[Opening Input data section]

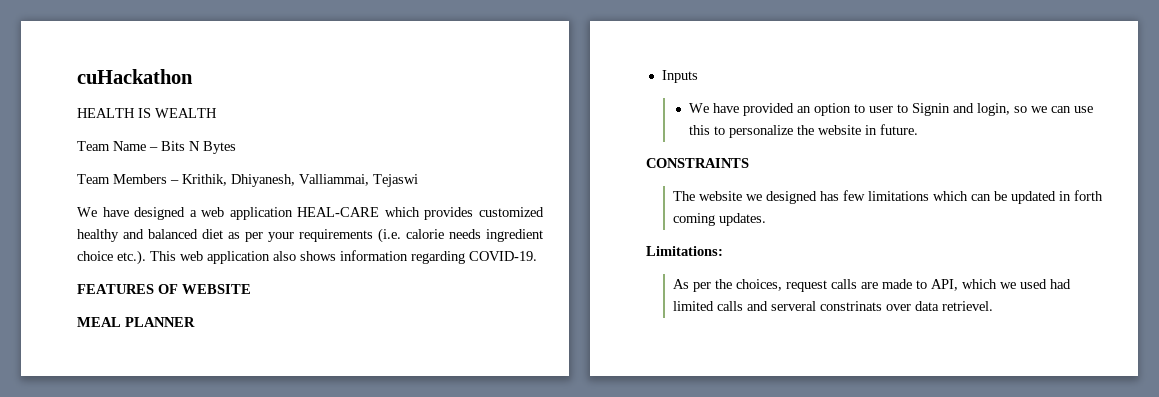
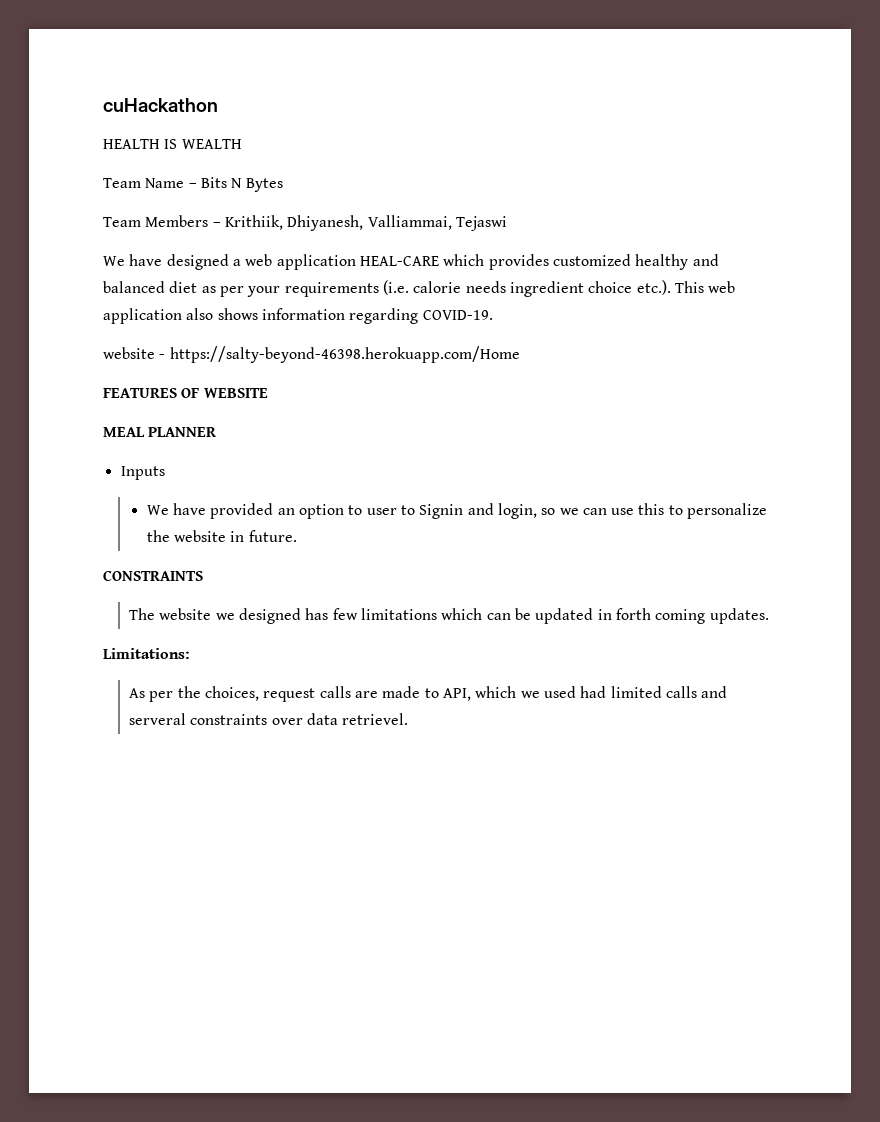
- Team Members – Krithik, Dhiyanesh, Valliammai, Tejaswi
+ Team Members – Krithiik, Dhiyanesh, Valliammai, Tejaswi
+ website - https://salty-beyond-46398.herokuapp.com/Home
- As per the choices, request calls are made to API, which we used had limited calls and serveral constrinats over data retrievel.
+ As per the choices, request calls are made to API, which we used had limited calls and serveral constraints over data retrievel.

[Closing Input data section]

*Exercise details:*
Because only the text is wanted, copy each record above precisely and omit its pictures.

*Written response:*
- Team Members – Krithik, Dhiyanesh, Valliammai, Tejaswi
+ Team Members – Krithiik, Dhiyanesh, Valliammai, Tejaswi
+ website - https://salty-beyond-46398.herokuapp.com/Home
- As per the choices, request calls are made to API, which we used had limited calls and serveral constrinats over data retrievel.
+ As per the choices, request calls are made to API, which we used had limited calls and serveral constraints over data retrievel.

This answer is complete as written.